● Task instructions: Among the lines below, take the one holding "[304,131,332,140] clicks ->", the one holding "[534,208,743,220] This experiment", and all lines between them. Set them down exactly.

(Records drawn from a dataset)
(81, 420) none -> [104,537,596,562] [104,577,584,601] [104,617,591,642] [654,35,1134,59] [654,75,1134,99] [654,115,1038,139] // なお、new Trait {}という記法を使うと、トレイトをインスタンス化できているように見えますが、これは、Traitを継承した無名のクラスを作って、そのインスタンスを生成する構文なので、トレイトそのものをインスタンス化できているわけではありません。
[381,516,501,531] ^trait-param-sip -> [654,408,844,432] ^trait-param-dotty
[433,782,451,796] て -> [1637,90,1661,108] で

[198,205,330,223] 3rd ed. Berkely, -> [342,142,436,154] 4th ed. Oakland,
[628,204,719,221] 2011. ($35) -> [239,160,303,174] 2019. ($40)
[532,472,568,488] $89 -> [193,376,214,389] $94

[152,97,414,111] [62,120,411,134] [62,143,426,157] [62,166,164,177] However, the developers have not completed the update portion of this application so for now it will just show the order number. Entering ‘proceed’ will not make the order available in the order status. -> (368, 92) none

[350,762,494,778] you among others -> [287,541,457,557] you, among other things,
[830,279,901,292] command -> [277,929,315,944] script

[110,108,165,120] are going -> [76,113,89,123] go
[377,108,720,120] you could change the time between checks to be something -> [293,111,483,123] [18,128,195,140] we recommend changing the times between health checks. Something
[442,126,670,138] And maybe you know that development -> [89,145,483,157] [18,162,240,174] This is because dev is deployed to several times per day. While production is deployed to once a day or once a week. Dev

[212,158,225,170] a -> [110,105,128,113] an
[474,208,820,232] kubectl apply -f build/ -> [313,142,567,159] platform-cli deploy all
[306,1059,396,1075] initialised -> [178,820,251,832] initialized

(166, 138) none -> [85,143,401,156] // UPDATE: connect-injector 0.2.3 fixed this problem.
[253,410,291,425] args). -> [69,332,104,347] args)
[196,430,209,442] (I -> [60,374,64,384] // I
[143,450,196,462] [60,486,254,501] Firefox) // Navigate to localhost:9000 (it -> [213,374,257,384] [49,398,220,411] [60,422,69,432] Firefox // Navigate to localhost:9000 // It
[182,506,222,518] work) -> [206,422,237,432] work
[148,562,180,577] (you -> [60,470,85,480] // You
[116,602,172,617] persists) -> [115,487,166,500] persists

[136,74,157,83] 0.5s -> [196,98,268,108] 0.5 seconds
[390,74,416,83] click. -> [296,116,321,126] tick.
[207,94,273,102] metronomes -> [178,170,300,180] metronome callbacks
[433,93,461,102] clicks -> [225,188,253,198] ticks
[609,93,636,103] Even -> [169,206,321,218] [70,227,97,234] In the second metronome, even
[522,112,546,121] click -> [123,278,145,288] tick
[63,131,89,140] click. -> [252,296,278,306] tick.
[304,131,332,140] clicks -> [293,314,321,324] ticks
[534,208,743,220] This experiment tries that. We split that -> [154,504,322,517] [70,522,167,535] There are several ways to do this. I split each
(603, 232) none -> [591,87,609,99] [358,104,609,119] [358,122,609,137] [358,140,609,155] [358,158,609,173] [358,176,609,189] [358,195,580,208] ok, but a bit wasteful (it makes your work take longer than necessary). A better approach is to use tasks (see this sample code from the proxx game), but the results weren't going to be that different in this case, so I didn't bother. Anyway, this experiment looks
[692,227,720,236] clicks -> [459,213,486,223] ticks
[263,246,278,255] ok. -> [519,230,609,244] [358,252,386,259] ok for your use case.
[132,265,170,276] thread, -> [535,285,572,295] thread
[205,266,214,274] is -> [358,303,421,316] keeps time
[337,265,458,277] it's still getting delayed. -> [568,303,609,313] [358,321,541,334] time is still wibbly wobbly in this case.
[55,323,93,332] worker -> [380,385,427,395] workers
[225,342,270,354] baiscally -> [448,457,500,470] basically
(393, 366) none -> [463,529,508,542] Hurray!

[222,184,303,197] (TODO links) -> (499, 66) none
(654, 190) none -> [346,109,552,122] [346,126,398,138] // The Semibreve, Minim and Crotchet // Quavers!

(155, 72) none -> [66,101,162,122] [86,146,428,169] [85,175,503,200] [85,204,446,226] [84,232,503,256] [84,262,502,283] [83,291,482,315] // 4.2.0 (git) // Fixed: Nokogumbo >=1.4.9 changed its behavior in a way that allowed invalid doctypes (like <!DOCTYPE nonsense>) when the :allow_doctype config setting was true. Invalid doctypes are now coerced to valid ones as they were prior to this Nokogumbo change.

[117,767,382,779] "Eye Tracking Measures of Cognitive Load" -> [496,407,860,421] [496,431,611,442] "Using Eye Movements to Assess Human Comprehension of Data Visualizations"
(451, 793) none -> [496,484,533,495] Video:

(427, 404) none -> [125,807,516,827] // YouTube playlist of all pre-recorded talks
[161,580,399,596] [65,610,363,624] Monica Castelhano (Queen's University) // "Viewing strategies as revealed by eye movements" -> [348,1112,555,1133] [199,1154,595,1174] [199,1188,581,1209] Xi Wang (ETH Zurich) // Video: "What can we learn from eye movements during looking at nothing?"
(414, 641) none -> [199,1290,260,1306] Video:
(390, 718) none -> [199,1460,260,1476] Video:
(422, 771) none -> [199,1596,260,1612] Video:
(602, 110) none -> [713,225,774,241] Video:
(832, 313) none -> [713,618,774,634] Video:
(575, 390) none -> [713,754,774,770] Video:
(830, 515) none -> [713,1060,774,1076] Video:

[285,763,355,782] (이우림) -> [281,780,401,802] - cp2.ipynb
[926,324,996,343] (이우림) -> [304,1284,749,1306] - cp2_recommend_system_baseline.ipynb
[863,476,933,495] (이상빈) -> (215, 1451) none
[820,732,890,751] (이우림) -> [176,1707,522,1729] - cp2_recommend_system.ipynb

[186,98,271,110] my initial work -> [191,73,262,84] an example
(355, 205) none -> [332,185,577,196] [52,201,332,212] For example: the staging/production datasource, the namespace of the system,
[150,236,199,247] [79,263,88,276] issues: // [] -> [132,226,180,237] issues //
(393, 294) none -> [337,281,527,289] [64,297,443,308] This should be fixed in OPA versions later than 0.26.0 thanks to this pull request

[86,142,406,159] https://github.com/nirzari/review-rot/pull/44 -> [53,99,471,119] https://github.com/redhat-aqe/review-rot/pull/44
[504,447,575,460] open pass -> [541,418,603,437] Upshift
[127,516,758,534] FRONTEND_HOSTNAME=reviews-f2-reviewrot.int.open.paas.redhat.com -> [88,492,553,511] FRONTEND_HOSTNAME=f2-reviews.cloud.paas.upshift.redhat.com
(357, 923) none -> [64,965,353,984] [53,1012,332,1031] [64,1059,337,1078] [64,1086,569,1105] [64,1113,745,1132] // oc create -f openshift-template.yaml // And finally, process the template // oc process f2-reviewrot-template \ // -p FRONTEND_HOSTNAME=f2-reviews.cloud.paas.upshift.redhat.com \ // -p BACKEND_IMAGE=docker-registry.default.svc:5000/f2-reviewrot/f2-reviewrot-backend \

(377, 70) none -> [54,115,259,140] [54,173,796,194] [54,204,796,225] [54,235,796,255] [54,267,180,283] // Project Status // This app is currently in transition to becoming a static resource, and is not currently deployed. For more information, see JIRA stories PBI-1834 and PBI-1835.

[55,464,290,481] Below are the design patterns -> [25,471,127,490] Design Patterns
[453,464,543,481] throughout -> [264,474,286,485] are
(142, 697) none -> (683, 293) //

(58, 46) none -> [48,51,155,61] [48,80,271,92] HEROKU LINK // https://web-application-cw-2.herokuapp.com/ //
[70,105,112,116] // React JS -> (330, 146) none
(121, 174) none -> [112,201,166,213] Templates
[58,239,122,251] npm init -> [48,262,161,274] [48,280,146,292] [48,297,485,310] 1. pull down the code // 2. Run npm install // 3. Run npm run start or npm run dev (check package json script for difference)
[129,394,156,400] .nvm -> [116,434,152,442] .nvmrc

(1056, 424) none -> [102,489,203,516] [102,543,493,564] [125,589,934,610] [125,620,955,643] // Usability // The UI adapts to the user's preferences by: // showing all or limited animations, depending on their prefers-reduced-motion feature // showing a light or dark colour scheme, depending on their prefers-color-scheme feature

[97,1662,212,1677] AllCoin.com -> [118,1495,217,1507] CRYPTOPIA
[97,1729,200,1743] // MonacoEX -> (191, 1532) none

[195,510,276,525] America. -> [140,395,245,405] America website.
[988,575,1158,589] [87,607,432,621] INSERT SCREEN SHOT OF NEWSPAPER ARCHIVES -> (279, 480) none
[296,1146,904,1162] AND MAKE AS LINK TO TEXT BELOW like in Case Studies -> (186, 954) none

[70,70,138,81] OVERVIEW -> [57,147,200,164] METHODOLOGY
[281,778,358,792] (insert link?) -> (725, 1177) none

● Response area:
[304,131,332,140] clicks -> [293,314,321,324] ticks
[534,208,743,220] This experiment tries that. We split that -> [154,504,322,517] [70,522,167,535] There are several ways to do this. I split each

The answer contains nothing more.